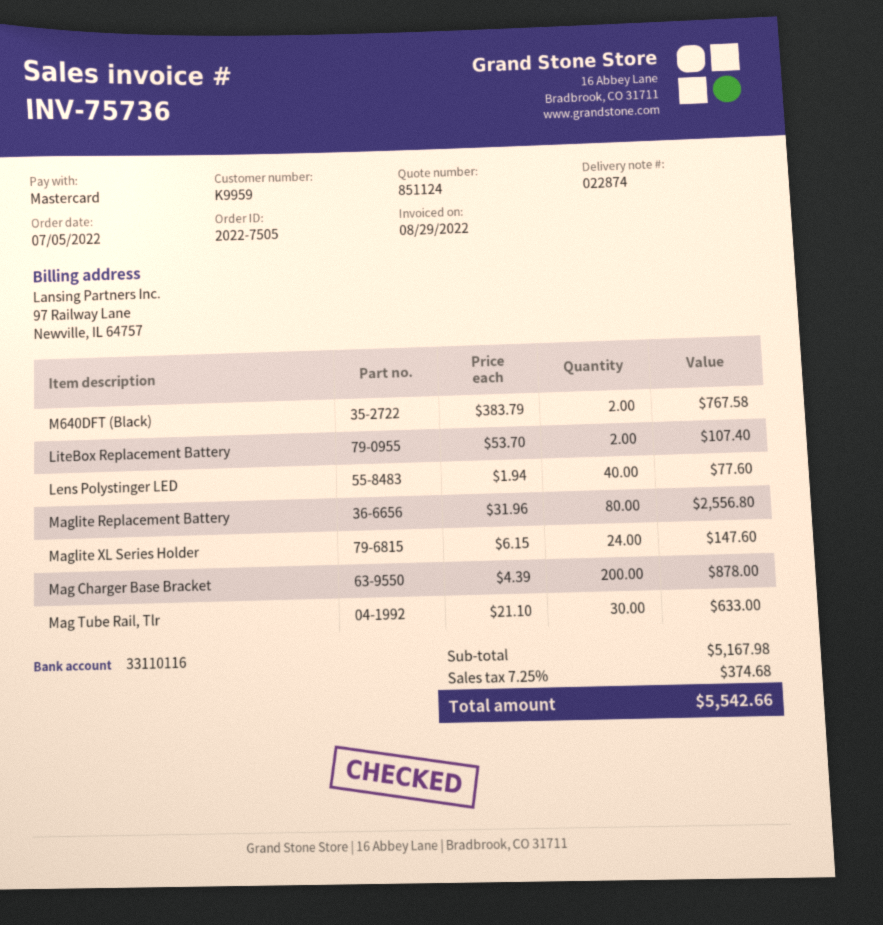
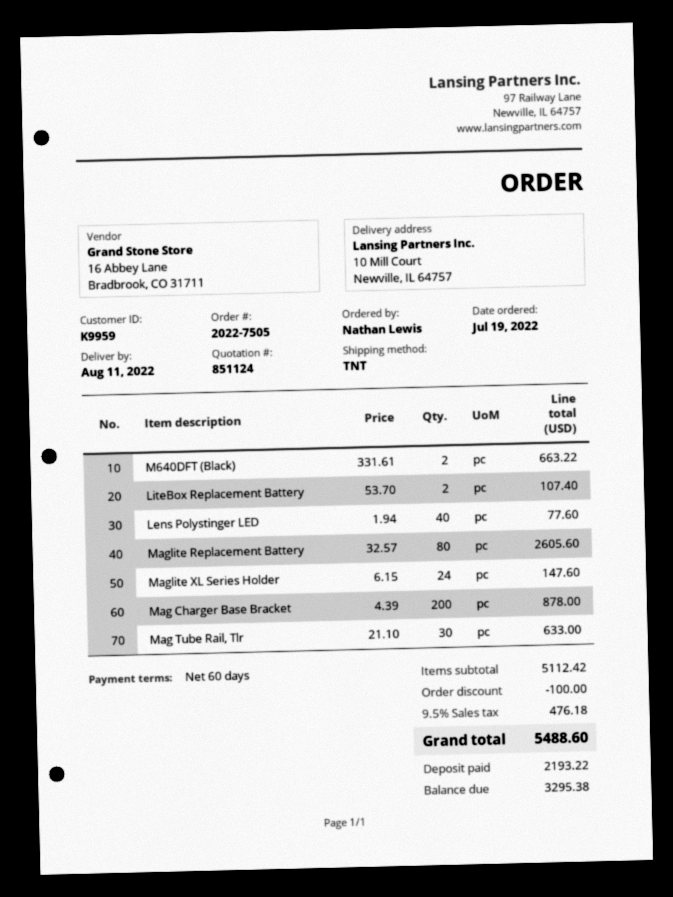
order date: 2022-07-05 -> 2022-07-19
M640DFT (Black): 2 x 383.79 = 767.58 -> 2 x 331.61 = 663.22
Maglite Replacement Battery: 80 x 31.96 = 2556.80 -> 80 x 32.57 = 2605.60
subtotal: 5167.98 -> 5112.42
discount: none -> 100.00
tax: 7.25% = 374.68 -> 9.5% = 476.18
total: 5542.66 -> 5488.60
++++
What you should do - Exact copies of all the entries are needed; output them without the pictures.

Response box -
order date: 2022-07-05 -> 2022-07-19
M640DFT (Black): 2 x 383.79 = 767.58 -> 2 x 331.61 = 663.22
Maglite Replacement Battery: 80 x 31.96 = 2556.80 -> 80 x 32.57 = 2605.60
subtotal: 5167.98 -> 5112.42
discount: none -> 100.00
tax: 7.25% = 374.68 -> 9.5% = 476.18
total: 5542.66 -> 5488.60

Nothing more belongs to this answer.